Exercise brief:
When the line with "150 reaction: 1" appears below, start repeating lines exactly, and keep going through the line with "total: 8830.99 -> 8630.00"; add nothing outside that span.

▬▬▬▬▬▬▬▬▬▬

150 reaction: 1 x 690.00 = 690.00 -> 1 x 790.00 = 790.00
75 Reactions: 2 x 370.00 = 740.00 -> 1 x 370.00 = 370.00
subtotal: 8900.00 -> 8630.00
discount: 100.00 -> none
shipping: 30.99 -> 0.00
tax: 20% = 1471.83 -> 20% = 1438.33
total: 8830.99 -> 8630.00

▬▬▬▬▬▬▬▬▬▬

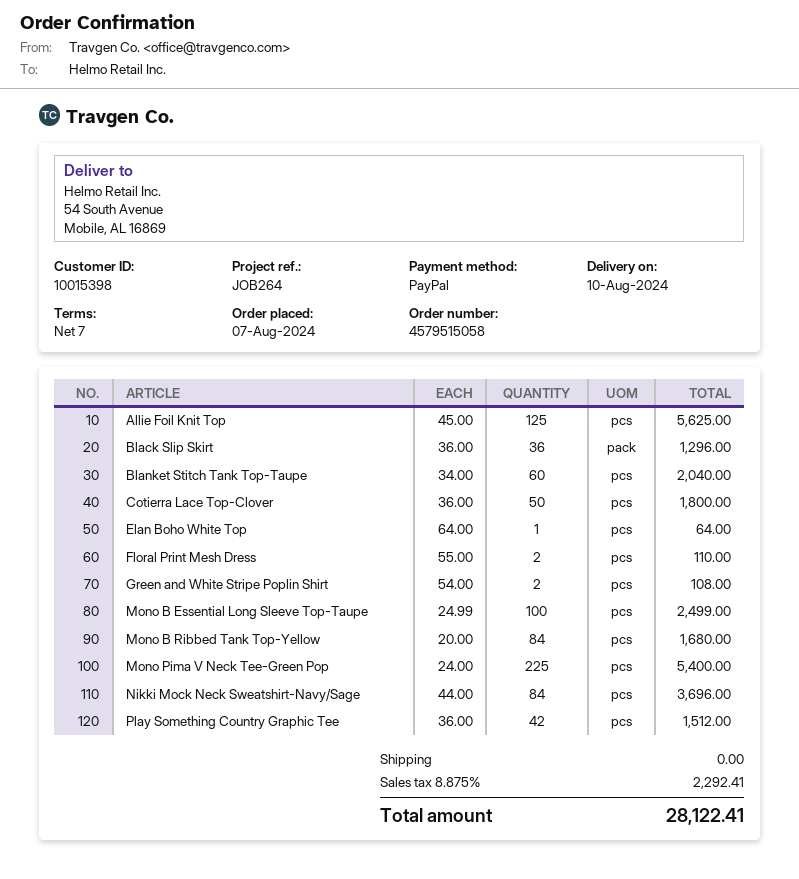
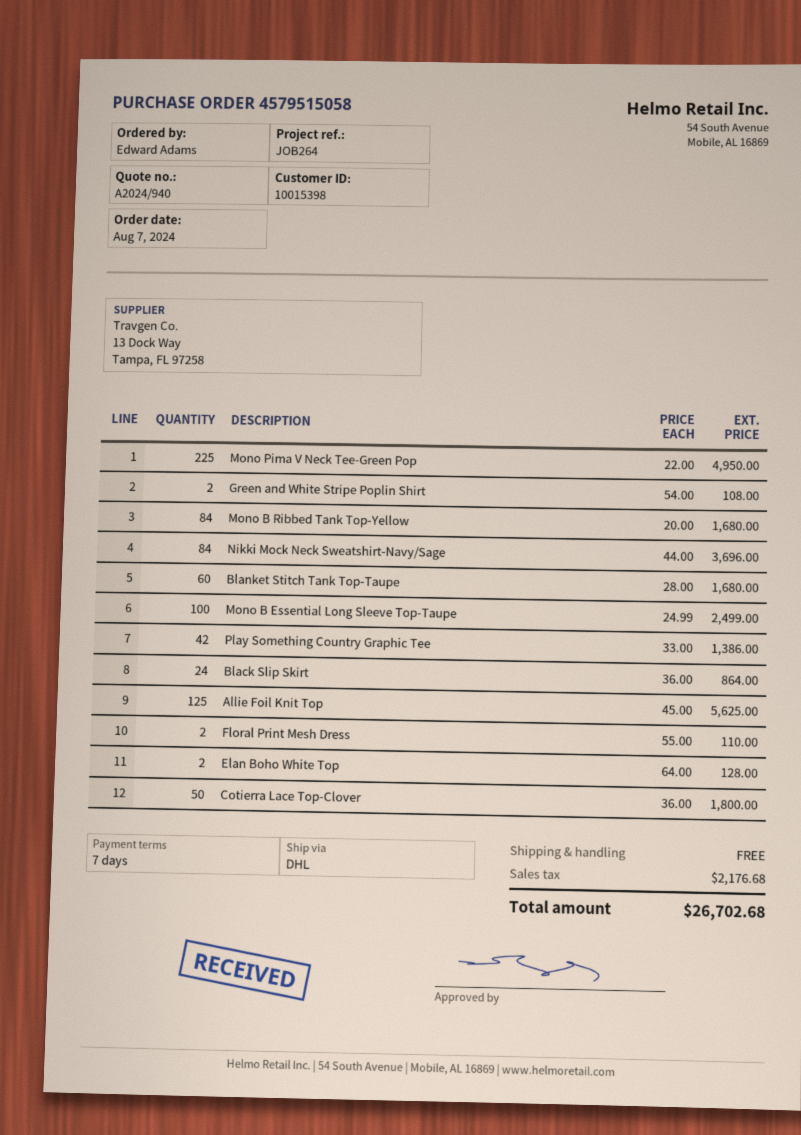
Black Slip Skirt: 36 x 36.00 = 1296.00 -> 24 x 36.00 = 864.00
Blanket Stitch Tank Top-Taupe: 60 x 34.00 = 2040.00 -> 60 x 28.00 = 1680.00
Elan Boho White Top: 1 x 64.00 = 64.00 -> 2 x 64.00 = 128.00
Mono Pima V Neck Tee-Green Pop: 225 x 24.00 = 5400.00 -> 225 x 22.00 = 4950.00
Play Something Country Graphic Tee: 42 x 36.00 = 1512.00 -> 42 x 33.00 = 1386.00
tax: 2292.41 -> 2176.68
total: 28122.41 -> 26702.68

▬▬▬▬▬▬▬▬▬▬

Your response:
150 reaction: 1 x 690.00 = 690.00 -> 1 x 790.00 = 790.00
75 Reactions: 2 x 370.00 = 740.00 -> 1 x 370.00 = 370.00
subtotal: 8900.00 -> 8630.00
discount: 100.00 -> none
shipping: 30.99 -> 0.00
tax: 20% = 1471.83 -> 20% = 1438.33
total: 8830.99 -> 8630.00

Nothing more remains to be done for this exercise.